General Manager FoodCycle Indonesia Cogito Ergo Sumadi menyampaikan, memasuki hari ke-15 puasa, sampah sisa makanan meningkat sekitar tiga kali lipat. Penyebabnya, peningkatan sampah makanan itu umumnya terjadi saat berbuka puasa.
”Sebaiknya, makanan berlebih yang masih layak makan didonasikan kepada mereka yang membutuhkan. Apabila sudah tidak layak, bisa disumbangkan ke peternakan maggot untuk menjadi pakan ternak dan pupuk,” kata Sumadi saat dihubungi dari Jakarta.
FoodCycle Indonesia merupakan organisasi nonprofit yang bergerak dalam penampungan dan pengolahan sampah makanan sejak tahun 2017. Sejak awal berdiri sampai Februari 2023, tercatat lebih dari 800 ton sampah makanan mereka kelola.
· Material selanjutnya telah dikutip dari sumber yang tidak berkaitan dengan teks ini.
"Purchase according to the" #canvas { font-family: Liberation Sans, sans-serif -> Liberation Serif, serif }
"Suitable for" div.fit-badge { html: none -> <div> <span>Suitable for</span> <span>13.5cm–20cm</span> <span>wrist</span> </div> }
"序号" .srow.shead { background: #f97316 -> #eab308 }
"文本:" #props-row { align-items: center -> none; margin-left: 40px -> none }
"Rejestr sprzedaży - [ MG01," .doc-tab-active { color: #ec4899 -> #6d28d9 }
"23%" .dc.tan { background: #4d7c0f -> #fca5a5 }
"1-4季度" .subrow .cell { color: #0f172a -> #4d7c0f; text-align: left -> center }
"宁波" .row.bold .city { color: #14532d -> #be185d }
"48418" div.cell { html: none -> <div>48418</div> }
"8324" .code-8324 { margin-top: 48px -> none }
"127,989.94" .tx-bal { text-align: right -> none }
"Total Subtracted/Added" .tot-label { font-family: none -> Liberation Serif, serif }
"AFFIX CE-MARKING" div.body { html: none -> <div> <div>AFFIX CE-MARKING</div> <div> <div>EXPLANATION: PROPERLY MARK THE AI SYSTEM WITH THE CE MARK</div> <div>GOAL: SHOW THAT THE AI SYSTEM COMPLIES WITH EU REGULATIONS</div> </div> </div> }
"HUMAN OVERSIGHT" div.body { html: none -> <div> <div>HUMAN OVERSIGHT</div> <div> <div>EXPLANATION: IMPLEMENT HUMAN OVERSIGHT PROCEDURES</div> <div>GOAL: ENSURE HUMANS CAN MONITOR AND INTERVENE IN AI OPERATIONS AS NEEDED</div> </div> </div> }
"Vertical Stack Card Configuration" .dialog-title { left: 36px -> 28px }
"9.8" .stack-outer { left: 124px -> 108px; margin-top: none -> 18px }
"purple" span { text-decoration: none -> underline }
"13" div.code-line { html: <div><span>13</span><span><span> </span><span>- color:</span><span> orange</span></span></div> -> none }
Selama bulan puasa ini, FoodCycle telah menerima donasi sampah sisa makanan dari hotel dan restoran. Sampah tersebut rata-rata didistribusikan untuk makanan maggot.
”Hanya dari satu hotel berbintang 4 saja itu setiap harinya kami mengambil 25 kilogram sisa makanan atau selama bulan puasa totalnya 400 kilogram. Sisa makanan atau makanan berlebih yang jelas masih bisa dimakan atau diproses ulang,” ujar Sumadi.